━━ Data extracts
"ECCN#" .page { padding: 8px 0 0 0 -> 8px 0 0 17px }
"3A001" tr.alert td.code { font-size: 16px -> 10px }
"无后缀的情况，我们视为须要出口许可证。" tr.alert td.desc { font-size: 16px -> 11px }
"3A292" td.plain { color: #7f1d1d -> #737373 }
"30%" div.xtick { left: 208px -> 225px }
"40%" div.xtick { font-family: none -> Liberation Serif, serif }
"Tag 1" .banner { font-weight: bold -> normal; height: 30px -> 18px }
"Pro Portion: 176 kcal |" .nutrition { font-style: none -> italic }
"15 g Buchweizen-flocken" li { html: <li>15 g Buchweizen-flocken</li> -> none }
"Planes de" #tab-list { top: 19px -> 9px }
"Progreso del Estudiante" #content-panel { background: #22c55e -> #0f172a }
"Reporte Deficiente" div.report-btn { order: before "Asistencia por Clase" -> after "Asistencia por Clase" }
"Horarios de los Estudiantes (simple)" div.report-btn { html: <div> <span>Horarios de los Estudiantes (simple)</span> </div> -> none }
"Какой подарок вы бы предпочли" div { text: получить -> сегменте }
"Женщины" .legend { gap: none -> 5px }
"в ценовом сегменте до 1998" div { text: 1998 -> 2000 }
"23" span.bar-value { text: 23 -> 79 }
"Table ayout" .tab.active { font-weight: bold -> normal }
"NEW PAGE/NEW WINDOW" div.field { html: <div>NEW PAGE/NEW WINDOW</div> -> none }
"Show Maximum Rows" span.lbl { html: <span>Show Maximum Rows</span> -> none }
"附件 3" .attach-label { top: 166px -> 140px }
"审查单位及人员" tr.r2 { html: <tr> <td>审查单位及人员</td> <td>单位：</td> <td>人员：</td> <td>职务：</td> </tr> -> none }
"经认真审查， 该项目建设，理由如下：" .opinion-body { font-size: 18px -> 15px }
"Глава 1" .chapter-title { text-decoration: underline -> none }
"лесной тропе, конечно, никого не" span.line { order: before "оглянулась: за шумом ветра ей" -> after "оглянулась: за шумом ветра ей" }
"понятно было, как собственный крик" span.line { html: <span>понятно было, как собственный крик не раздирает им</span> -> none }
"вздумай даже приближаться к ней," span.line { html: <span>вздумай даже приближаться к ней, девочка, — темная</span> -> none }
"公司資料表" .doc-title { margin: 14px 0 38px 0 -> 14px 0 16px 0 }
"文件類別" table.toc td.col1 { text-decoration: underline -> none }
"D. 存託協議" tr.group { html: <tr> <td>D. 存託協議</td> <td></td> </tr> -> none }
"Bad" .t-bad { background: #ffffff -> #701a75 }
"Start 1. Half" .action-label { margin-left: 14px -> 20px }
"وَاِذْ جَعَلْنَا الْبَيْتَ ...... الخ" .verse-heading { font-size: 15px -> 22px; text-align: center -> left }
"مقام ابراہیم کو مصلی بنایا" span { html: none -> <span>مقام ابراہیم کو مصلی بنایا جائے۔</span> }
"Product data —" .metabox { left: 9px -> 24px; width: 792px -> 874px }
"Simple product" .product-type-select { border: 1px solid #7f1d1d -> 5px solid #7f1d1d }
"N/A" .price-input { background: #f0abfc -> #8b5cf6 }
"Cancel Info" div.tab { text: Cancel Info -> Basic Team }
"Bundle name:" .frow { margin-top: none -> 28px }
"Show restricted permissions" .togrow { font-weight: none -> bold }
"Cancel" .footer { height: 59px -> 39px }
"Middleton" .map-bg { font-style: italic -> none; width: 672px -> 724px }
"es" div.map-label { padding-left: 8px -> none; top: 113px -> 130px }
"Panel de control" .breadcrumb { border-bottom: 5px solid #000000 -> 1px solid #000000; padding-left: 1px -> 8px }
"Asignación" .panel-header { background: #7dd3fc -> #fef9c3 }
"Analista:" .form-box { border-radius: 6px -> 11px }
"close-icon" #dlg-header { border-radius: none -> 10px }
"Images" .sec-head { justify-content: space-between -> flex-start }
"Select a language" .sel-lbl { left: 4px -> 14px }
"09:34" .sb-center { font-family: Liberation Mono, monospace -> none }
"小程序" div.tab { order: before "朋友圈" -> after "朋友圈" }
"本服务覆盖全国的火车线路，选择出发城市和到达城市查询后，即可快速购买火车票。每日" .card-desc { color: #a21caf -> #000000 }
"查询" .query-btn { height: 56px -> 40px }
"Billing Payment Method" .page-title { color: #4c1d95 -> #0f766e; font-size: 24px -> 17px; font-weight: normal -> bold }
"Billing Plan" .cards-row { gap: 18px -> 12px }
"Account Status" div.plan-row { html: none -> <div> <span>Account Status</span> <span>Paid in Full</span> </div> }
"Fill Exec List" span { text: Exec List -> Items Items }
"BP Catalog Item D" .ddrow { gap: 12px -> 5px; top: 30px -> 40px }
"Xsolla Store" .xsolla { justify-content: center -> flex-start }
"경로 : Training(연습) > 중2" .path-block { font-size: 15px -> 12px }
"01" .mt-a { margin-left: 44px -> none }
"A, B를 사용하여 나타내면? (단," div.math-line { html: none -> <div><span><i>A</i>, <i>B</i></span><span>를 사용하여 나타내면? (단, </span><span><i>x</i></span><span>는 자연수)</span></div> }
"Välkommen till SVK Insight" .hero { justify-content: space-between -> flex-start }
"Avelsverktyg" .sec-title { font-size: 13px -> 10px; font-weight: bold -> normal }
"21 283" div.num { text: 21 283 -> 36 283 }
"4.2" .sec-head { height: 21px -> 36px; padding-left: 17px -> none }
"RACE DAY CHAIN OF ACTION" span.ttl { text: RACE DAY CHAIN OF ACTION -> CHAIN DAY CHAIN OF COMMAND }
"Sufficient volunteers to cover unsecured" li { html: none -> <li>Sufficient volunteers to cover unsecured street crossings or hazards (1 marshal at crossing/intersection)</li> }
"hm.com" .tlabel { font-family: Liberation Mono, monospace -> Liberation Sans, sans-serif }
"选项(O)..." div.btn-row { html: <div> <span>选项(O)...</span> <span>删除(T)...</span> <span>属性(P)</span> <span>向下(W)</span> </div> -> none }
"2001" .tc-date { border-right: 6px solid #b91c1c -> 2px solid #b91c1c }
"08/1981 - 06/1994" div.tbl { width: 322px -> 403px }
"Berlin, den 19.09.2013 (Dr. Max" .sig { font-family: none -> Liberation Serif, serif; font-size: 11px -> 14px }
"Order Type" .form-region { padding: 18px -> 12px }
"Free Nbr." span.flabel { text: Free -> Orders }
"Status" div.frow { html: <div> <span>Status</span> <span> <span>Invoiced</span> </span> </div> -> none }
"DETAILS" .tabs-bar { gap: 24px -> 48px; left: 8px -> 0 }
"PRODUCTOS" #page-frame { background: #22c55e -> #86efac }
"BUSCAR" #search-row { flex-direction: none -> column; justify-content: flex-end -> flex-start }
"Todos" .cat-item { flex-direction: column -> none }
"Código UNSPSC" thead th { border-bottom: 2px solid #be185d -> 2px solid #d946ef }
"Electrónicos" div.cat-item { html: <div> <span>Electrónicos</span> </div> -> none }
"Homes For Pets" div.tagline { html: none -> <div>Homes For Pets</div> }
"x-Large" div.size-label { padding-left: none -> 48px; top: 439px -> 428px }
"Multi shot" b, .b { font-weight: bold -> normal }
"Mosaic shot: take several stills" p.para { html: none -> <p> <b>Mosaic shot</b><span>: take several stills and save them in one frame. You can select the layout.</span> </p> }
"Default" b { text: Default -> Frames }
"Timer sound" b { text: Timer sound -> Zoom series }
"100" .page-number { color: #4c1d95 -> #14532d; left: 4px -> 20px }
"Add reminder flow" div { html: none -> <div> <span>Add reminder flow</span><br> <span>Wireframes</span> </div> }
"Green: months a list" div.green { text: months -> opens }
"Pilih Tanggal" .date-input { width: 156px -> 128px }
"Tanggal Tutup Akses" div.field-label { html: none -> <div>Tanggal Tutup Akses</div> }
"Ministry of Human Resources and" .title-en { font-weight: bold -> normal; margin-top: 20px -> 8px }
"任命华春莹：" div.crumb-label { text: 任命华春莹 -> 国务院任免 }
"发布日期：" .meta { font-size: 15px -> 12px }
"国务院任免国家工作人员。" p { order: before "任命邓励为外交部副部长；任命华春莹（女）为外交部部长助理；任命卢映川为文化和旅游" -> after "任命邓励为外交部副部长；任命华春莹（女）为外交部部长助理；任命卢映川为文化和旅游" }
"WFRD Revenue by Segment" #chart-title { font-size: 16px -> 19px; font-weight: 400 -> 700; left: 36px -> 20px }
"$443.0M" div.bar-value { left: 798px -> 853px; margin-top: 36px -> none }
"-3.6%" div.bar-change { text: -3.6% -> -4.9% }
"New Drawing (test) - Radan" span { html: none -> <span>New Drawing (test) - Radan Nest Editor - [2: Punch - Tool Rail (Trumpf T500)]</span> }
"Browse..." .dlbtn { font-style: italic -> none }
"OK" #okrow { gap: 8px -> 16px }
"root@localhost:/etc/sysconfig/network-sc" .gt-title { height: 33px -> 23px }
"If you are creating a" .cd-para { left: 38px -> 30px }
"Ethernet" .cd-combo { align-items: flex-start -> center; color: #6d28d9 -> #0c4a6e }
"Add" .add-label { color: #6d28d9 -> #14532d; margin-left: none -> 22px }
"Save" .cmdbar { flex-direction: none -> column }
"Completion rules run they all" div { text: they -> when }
━━━━
* _Assignment_: Write the lines out again exactly, from the one containing "#6d28d9 -> #14532d;" through the last line of the records, and include no other lines.

* _Exercise result_:
"Add" .add-label { color: #6d28d9 -> #14532d; margin-left: none -> 22px }
"Save" .cmdbar { flex-direction: none -> column }
"Completion rules run they all" div { text: they -> when }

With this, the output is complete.